Exercise directions: Give back exactly the lines from the one that includes "[244,279,297,294] $1571,56 ->" to the last line below, both included, and no further lines.

Collected data entries
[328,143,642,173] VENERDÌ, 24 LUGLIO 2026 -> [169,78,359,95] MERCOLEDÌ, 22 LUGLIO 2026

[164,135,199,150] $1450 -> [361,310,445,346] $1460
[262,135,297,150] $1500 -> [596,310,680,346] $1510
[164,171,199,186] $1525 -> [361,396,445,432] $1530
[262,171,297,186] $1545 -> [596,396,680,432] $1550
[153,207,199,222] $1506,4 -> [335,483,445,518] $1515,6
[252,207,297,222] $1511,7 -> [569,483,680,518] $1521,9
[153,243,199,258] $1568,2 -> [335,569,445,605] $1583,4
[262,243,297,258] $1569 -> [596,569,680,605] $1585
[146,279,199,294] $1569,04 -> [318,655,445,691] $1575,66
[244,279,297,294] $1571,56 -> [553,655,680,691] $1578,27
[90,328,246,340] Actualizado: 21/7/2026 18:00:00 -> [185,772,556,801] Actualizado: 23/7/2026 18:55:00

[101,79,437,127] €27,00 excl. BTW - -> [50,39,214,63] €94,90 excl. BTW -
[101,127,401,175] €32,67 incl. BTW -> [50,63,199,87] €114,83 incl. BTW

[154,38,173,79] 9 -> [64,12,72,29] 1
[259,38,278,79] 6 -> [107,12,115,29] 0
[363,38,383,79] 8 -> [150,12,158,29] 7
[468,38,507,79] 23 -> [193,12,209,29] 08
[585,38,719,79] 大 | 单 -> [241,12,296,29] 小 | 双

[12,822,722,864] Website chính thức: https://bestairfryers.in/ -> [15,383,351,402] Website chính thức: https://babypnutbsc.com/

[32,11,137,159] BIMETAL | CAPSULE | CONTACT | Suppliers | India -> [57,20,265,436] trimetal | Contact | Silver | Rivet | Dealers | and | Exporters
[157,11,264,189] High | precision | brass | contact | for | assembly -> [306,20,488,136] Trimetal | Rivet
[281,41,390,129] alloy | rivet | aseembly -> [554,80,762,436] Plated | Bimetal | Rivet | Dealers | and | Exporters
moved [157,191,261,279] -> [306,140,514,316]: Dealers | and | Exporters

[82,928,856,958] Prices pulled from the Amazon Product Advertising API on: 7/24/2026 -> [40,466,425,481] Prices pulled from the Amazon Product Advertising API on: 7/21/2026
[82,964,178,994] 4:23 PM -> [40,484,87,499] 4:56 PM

Reply:
[244,279,297,294] $1571,56 -> [553,655,680,691] $1578,27
[90,328,246,340] Actualizado: 21/7/2026 18:00:00 -> [185,772,556,801] Actualizado: 23/7/2026 18:55:00

[101,79,437,127] €27,00 excl. BTW - -> [50,39,214,63] €94,90 excl. BTW -
[101,127,401,175] €32,67 incl. BTW -> [50,63,199,87] €114,83 incl. BTW

[154,38,173,79] 9 -> [64,12,72,29] 1
[259,38,278,79] 6 -> [107,12,115,29] 0
[363,38,383,79] 8 -> [150,12,158,29] 7
[468,38,507,79] 23 -> [193,12,209,29] 08
[585,38,719,79] 大 | 单 -> [241,12,296,29] 小 | 双

[12,822,722,864] Website chính thức: https://bestairfryers.in/ -> [15,383,351,402] Website chính thức: https://babypnutbsc.com/

[32,11,137,159] BIMETAL | CAPSULE | CONTACT | Suppliers | India -> [57,20,265,436] trimetal | Contact | Silver | Rivet | Dealers | and | Exporters
[157,11,264,189] High | precision | brass | contact | for | assembly -> [306,20,488,136] Trimetal | Rivet
[281,41,390,129] alloy | rivet | aseembly -> [554,80,762,436] Plated | Bimetal | Rivet | Dealers | and | Exporters
moved [157,191,261,279] -> [306,140,514,316]: Dealers | and | Exporters

[82,928,856,958] Prices pulled from the Amazon Product Advertising API on: 7/24/2026 -> [40,466,425,481] Prices pulled from the Amazon Product Advertising API on: 7/21/2026
[82,964,178,994] 4:23 PM -> [40,484,87,499] 4:56 PM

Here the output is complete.